So Tulpa always tells 100% of the truth, 100% of the time, because he’d never want to get one over on another party in a transaction. That would be “fraudulent”.
Get off your high horse. Everyone lies, and everyone knows that everyone lies, and that is why you set your buying price accordingly. I suppose your resume doesn’t include any inaccuracies, misrepresentations, or exaggerations, huh?
I used to make a macabre impromptu party game of demonstrating the field sobriety battery among friends when we’d be out drinking, since I reviewed my share during a brief stint as a criminal defense paralegal. Would you consider this helping my drunk friends evade DUI arrests?

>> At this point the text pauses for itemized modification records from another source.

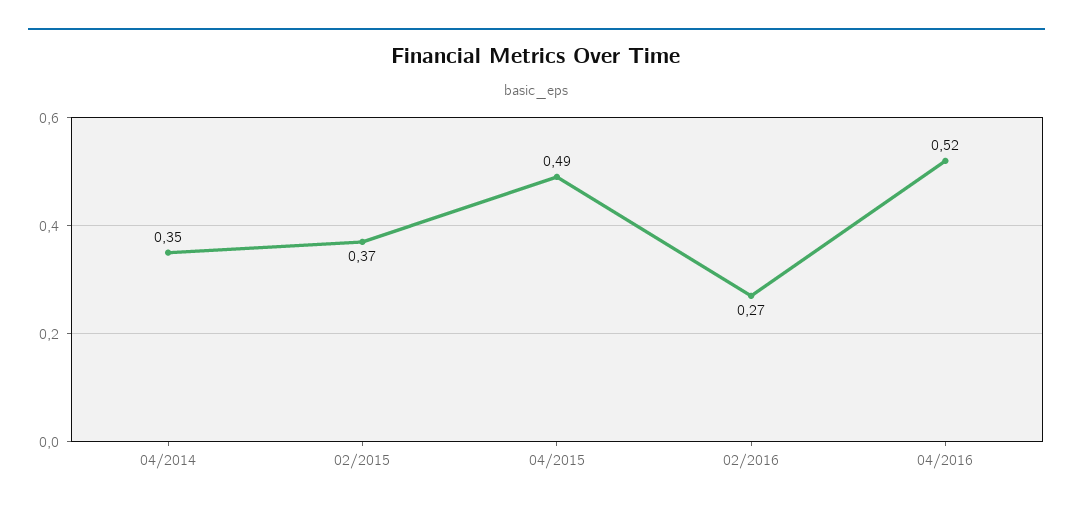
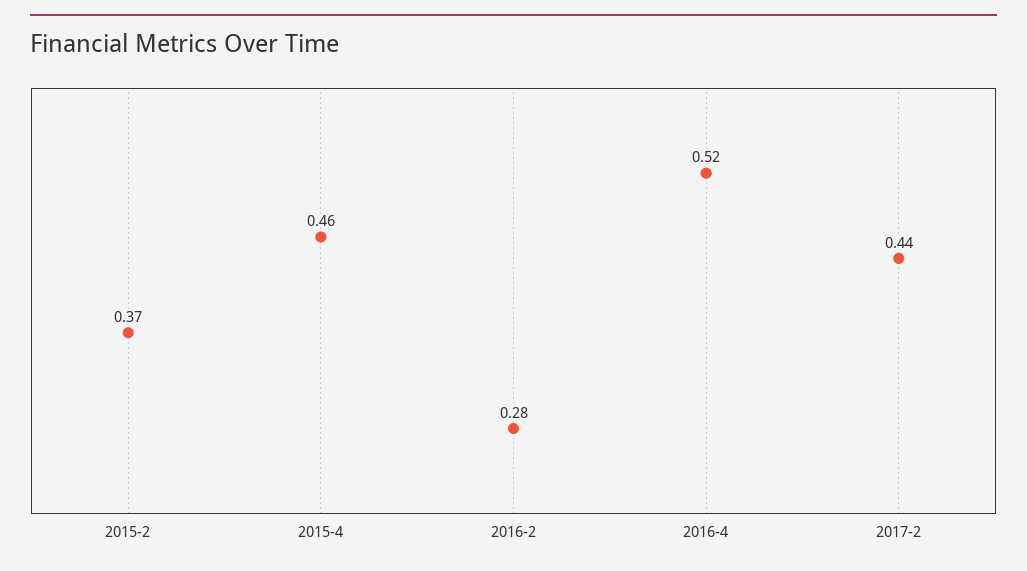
04/2014: 0.35 -> none
04/2015: 0.49 -> 0.46
02/2016: 0.27 -> 0.28
2017-2: none -> 0.44

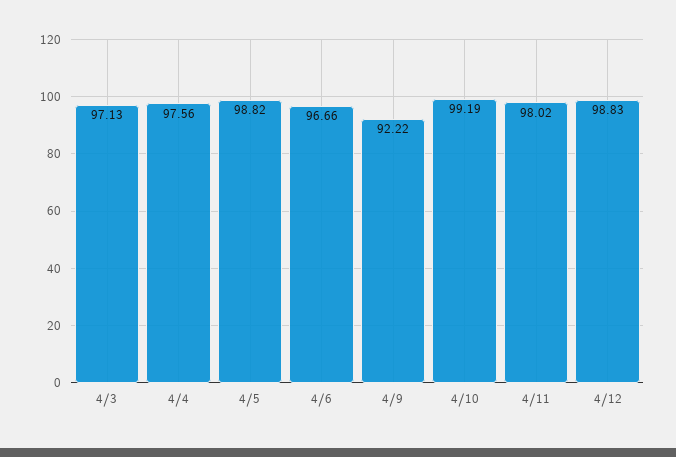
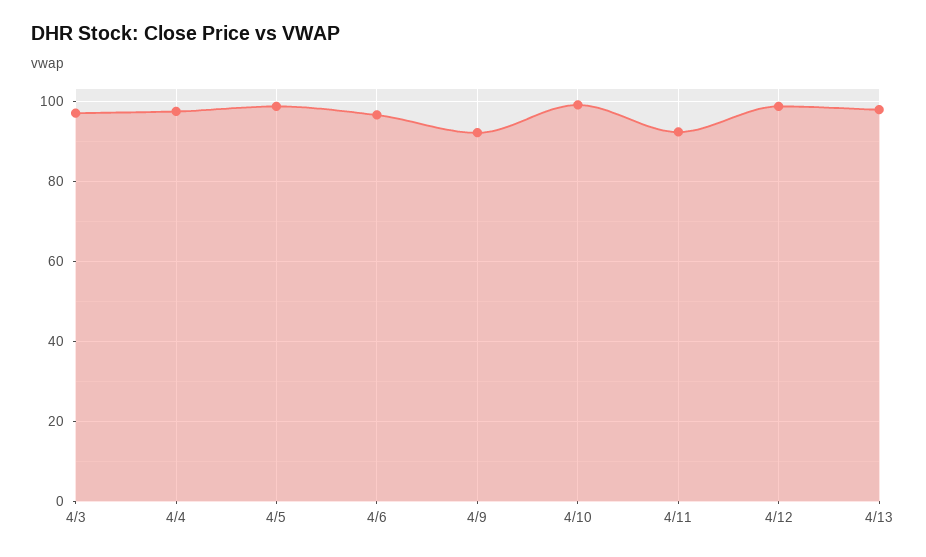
4/11: 98.02 -> 92
4/13: none -> 98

What if I charged for the privilege?
Or for that matter, advising pot aficionados how best to disguise the scent of their product. Drug pooches are tools of law enforcement, right? Surely this is no exercise of their 1a privilege. It’s aiding and abetting!
Not that I agree with what happened, but I think he got in trouble for being involved in specific attempts to hide info.
It’d be the difference between selling a video that advises on how to move weed without the law knowing and having a smuggler pay you money for advice on a specific smuggling operation. I think those two things differ in degree and not in kind, and also that both actions are protected by the 1st amendment.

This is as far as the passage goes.